Les non-dits enveniment la situation

On évite en tout cas au maximum les non-dits car « cela risque d’en faire un sujet tabou », reprend Caroline Le Roux. Avis partagé par Emmanuel de Becker qui considère que « sans parole structurante, rassurante, l’enfant peut se demander pourquoi ses parents étaient l’un sur l’autre, voire si leur père ne faisait pas du mal à leur mère ou le contraire. » D’ailleurs, « le bruit en provenance de la chambre peut suffire à l’effrayer et lui faire imaginer un scénario dramatique », affirme-t-il.  

C’est ce qui est arrivé à la fille de Danitza, 45 ans: « Alizée, 10 ans, m’a demandé si tout allait bien quand on s’enfermait dans notre chambre parce qu’elle entendait des petits cris. Je pensais bien faire, être discrète, au final, ma fille avait peur de ce qui se passait dans cette pièce. »  

Pour Caroline Le Roux, « ce n’est pas tant ce que l’enfant a vu ou entendu que le fait de ne pas mettre de mots dessus qui peut avoir des conséquences allant, dans certains cas, jusqu’à causer des troubles sexuels à l’âge adulte. » Cela dit, minore-t-elle « il ne faut pas se leurrer, la plupart des enfants ont déjà entendu leurs parents faire l’amour et se portent très bien. »

Rappel des règles de vie familiales

Et faire comme si de rien n’était, est-ce grave? Julia, 34 ans, se souvient du jour où Léonie, sa fille de huit ans, a ouvert la porte de leur chambre: « Nous étions tout nus. Nous venions juste de faire l’amour. Léonie nous a examinés avec de grands yeux étonnés, et j’ai répondu du tac au tac qu’on était en train de s’habiller. » « De manière générale, il vaut mieux éviter de mentir à son enfant estime Emmanuel de Becker mais, exceptionnellement, si cela permet de le rassurer, ce n’est pas très grave. » 

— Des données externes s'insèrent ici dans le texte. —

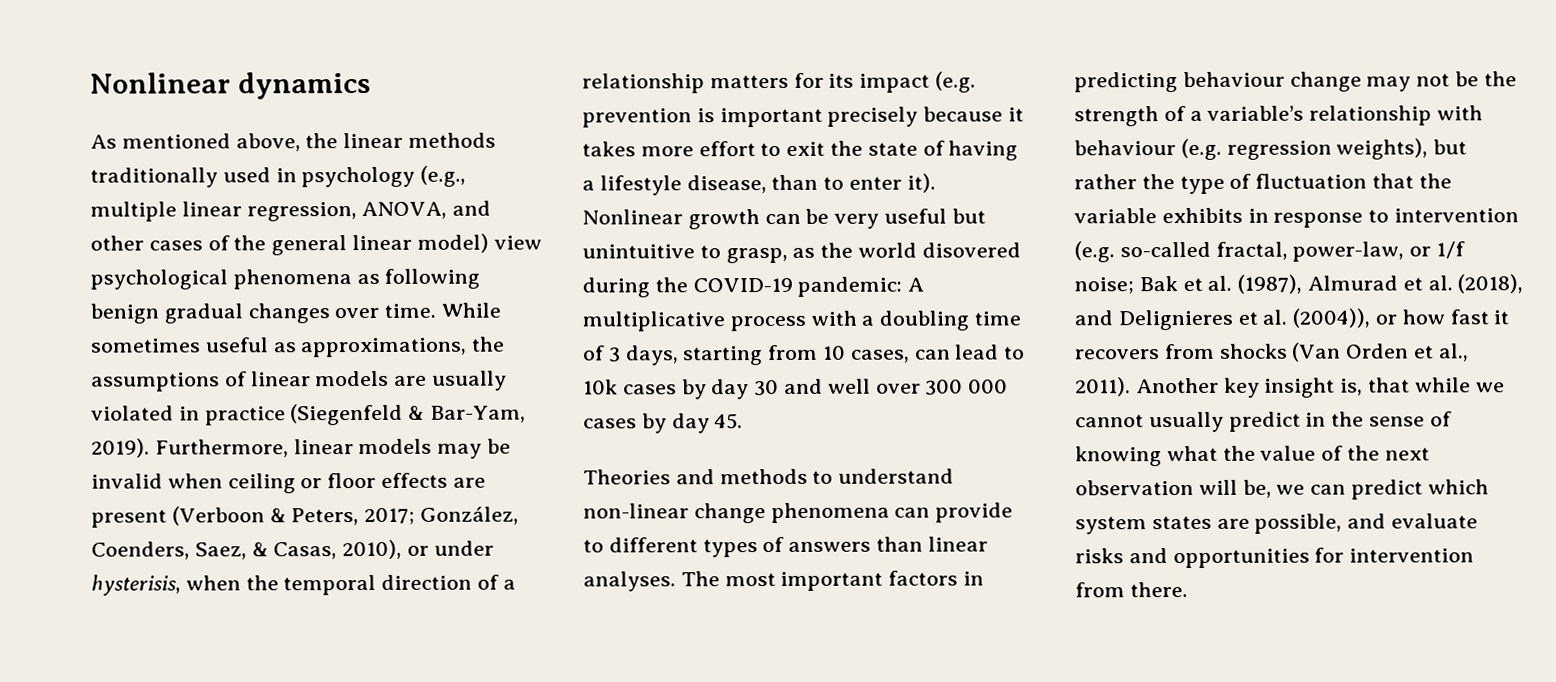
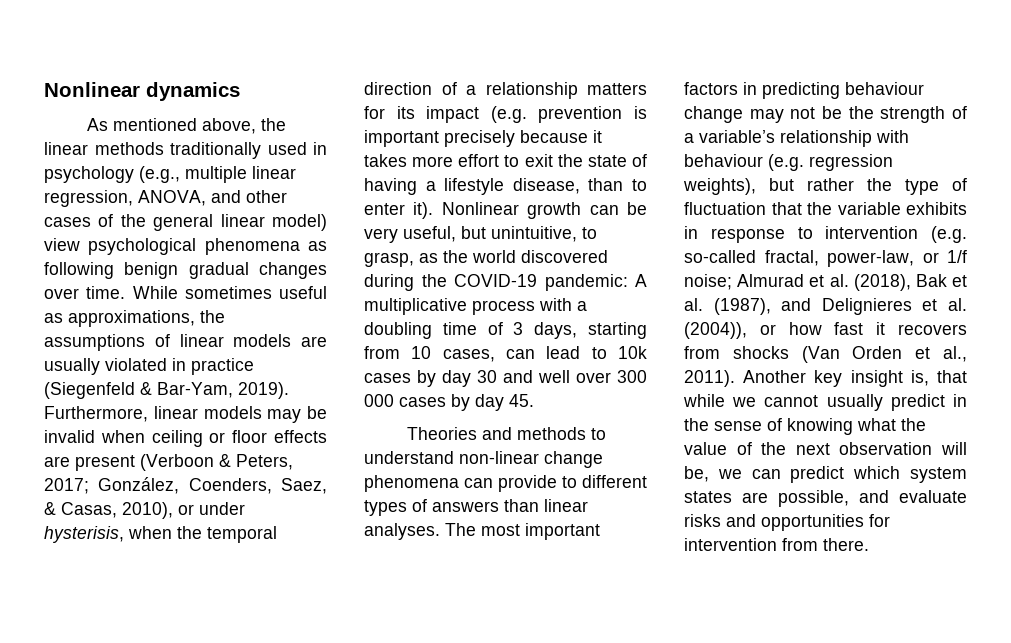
- Nonlinear growth can be very useful but unintuitive to grasp, as the world disovered during the COVID-19 pandemic: A multiplicative process with a doubling time of 3 days, starting from 10 cases, can lead to 10k cases by day 30 and well over 300 000 cases by day 45.
+ Nonlinear growth can be very useful, but unintuitive, to grasp, as the world discovered during the COVID-19 pandemic: A multiplicative process with a doubling time of 3 days, starting from 10 cases, can lead to 10k cases by day 30 and well over 300 000 cases by day 45.
- The most important factors in predicting behaviour change may not be the strength of a variable’s relationship with behaviour (e.g. regression weights), but rather the type of fluctuation that the variable exhibits in response to intervention (e.g. so-called fractal, power-law, or 1/f noise; Bak et al. (1987), Almurad et al. (2018), and Delignieres et al. (2004)), or how fast it recovers from shocks (Van Orden et al., 2011).
+ The most important factors in predicting behaviour change may not be the strength of a variable’s relationship with behaviour (e.g. regression weights), but rather the type of fluctuation that the variable exhibits in response to intervention (e.g. so-called fractal, power-law, or 1/f noise; Almurad et al. (2018), Bak et al. (1987), and Delignieres et al. (2004)), or how fast it recovers from shocks (Van Orden et al., 2011).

En étant vigilant -bien fermer la porte, s’assurer que l’enfant vaque à ses occupations- « on va pouvoir se retrouver pour faire l’amour et ne plus se faire surprendre », estime le pédopsychiatre. Et, s’il nous a vus parce qu’il est entré dans notre chambre sans avoir attendu notre accord, on en profite pour lui faire un rappel des règles de vie familiales. « Il est important que l’enfant comprenne qu’il n’a pas à pénétrer dans notre chambre sans y avoir été invité », insiste Caroline Le Roux.